# [Aim of the exercise]
Restate word for word the line containing "left:291px; top:211px; width:104px;" and every following line in the material below, up to and including the last one.

== Dataset records

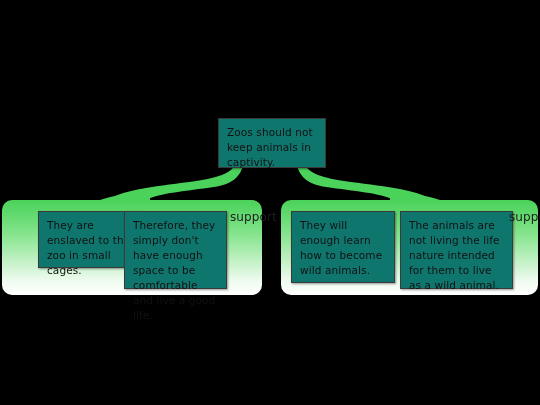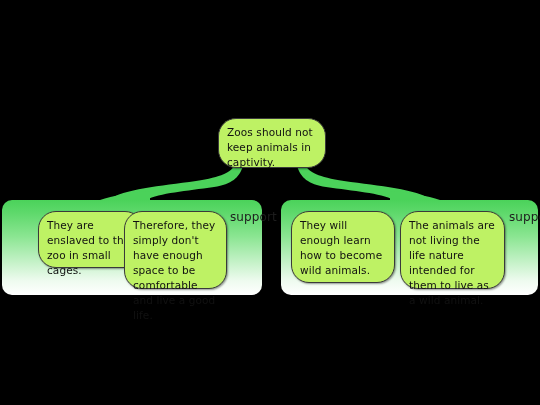--- a/index.html
+++ b/index.html
@@ -21,9 +21,9 @@
   
   .node-box{
     position:absolute;
-    background:#bef264;
+    background:#0f766e;
     border:1px solid #3a3a3a;
-    border-radius:18px;
+    border-radius:0;
     box-sizing:border-box;
     color:#111111;
     font-size:10.5px;

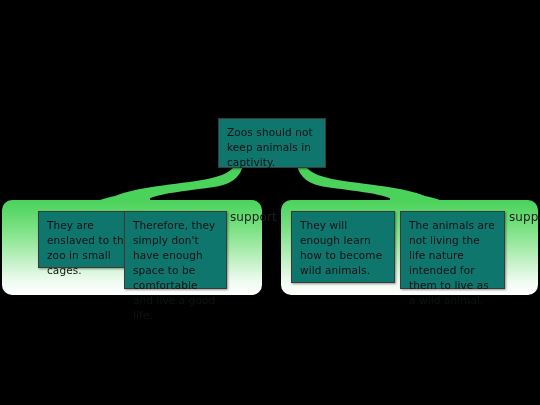--- a/index.html
+++ b/index.html
@@ -65,7 +65,7 @@
   #premise-1{ left:14px;  top:211px; width:105px; height:57px;margin-left:24px; }
   #premise-2{ left:124px; top:211px; width:103px; height:78px; }
   #premise-3{ left:291px; top:211px; width:104px; height:72px; }
-  #premise-4{ left:400px; top:211px; width:105px; height:78px; }
+  #premise-4{ left:400px; top:211px; width:113px; height:78px; }
 </style>
 </head>
 <body>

====

# [Expected output]
   #premise-3{ left:291px; top:211px; width:104px; height:72px; }
-  #premise-4{ left:400px; top:211px; width:105px; height:78px; }
+  #premise-4{ left:400px; top:211px; width:113px; height:78px; }
 </style>
 </head>
 <body>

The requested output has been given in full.